Left: Download ophcrack-win32-installer-3.3.1.zip from http://ophcrack.sourceforge.net/
Right: unziped ophcrack-win32-installer-3.3.0.exe installation file



A screenshot of Ophcrack opening screen



Loading rainbow tables into Ophcrack



The table I have downloaded is XP free small, and I have loaded it into Ophcrack. ^_^



Screenshot http://www.objectif-securite.ch/en/products.php
I will be getting hash value of passwords from here.

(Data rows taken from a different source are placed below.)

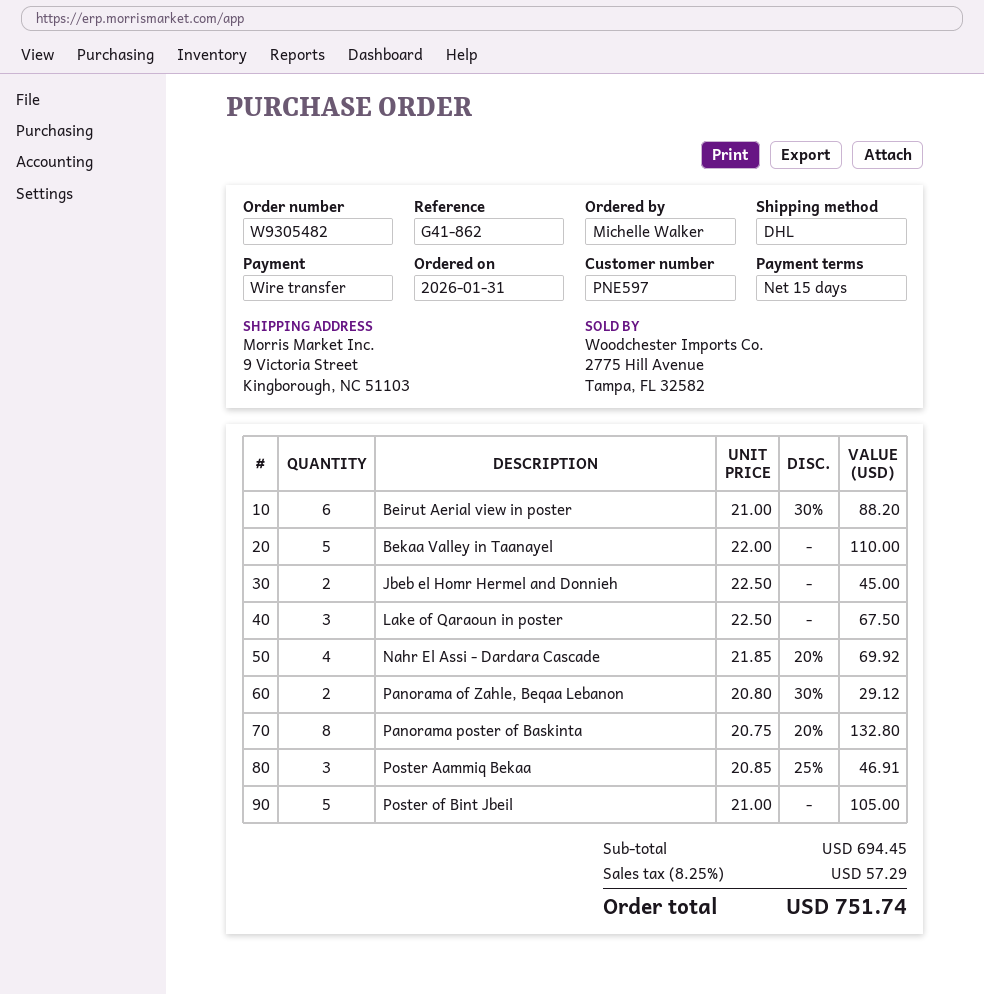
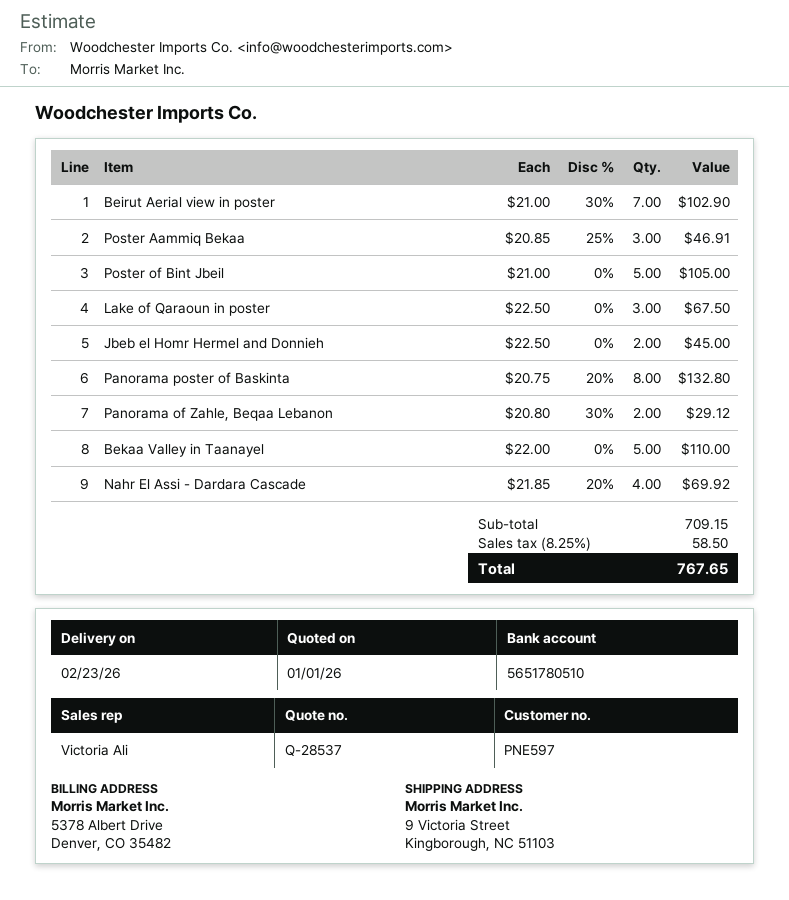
Beirut Aerial view in poster: 6 x 21.00 - 30% = 88.20 -> 7 x 21.00 - 30% = 102.90
subtotal: 694.45 -> 709.15
tax: 8.25% = 57.29 -> 8.25% = 58.50
total: 751.74 -> 767.65

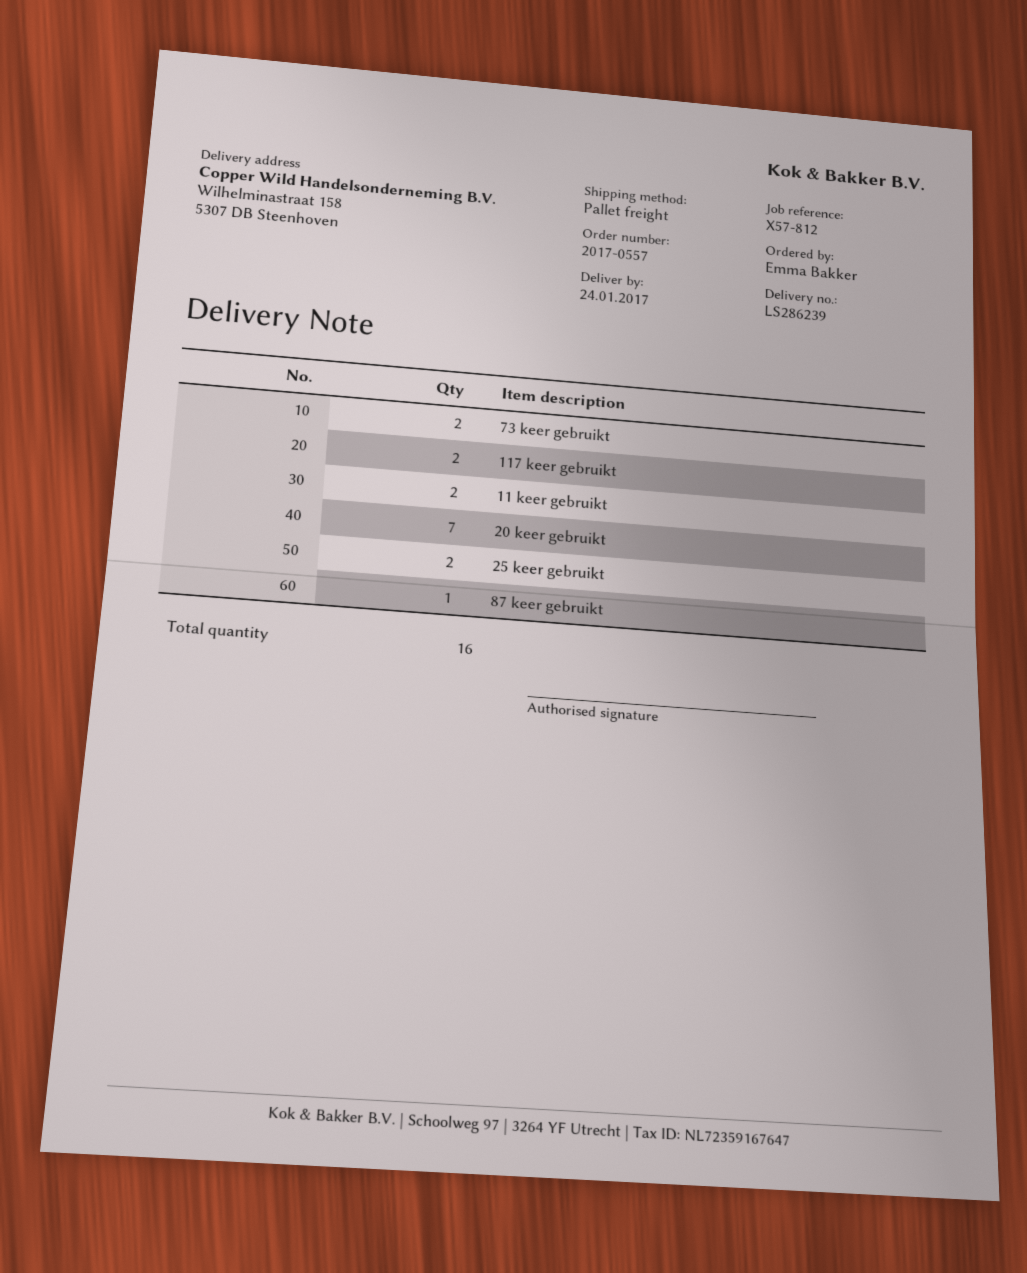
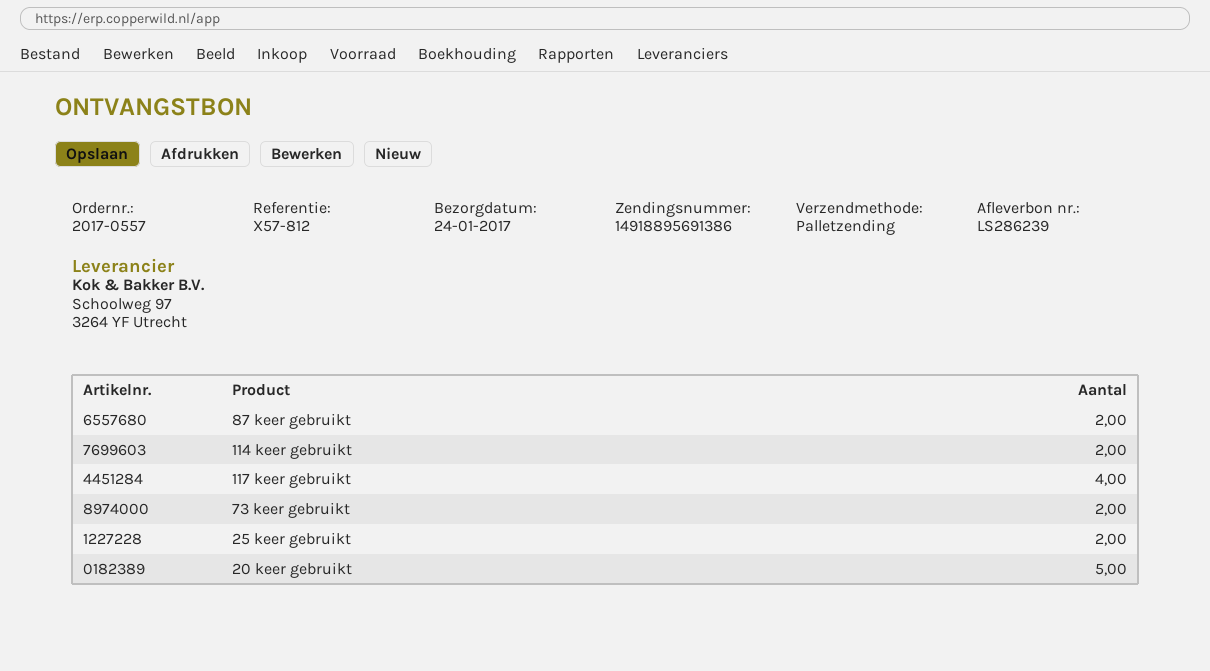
117 keer gebruikt: 2 -> 4
11 keer gebruikt: 2 -> none
20 keer gebruikt: 7 -> 5
87 keer gebruikt: 1 -> 2
114 keer gebruikt: none -> 2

Scroll to the bottom of Objectif Sécurité webpage and I get this XP Special Demo.
Enter a password, for example, 12345, and click on submit password.



I get a hash value for password of 12345 in return.



Load>Single Hash>Load Single Hash screen
I copied the hash value returned to Ophcrack.



Click on crack and it start cracking the hash value.
Time taken to crack 12345 is 13s


The picture below shows the result with the different passwords I tried with.

Password: 12345
Hash: aebd4de384c7ec43aad3b435b51404ee:7a21990fcd3d759941e45c490f143d5f
Time: 13s

Password: zxcv123
Hash: 84cf5065794faec1aad3b435b51404ee:aa6f4b6d557d69a9048d44a83054948d
Time: 5s

Password: Zxcv123
Hash: 84cf5065794faec1aad3b435b51404ee:80b9ff147bbf43518967a7bafe2c0031
Time: 6s

Password: Zxcv!@#456
Hash: 7768facc10e799b32ecdb8acb87b6d97:619c214a282ff2e0f58c1d21227f0851
Time: 1m50s

Password: 6812J-aHea*UkO
Hash: 8568e12c4bf323fd092546a3b896fce5:15ff49ef7c09044f6599321ffcac1a7f
Time: 4m

Reflection:
In this hands-on project, I downloaded and installed Ophcrack, which is an open-source password cracker program that uses rainbow tables. Rainbow tables is defined as an attack on a password that uses a large regenerated data set of hashes from nearly every possible password.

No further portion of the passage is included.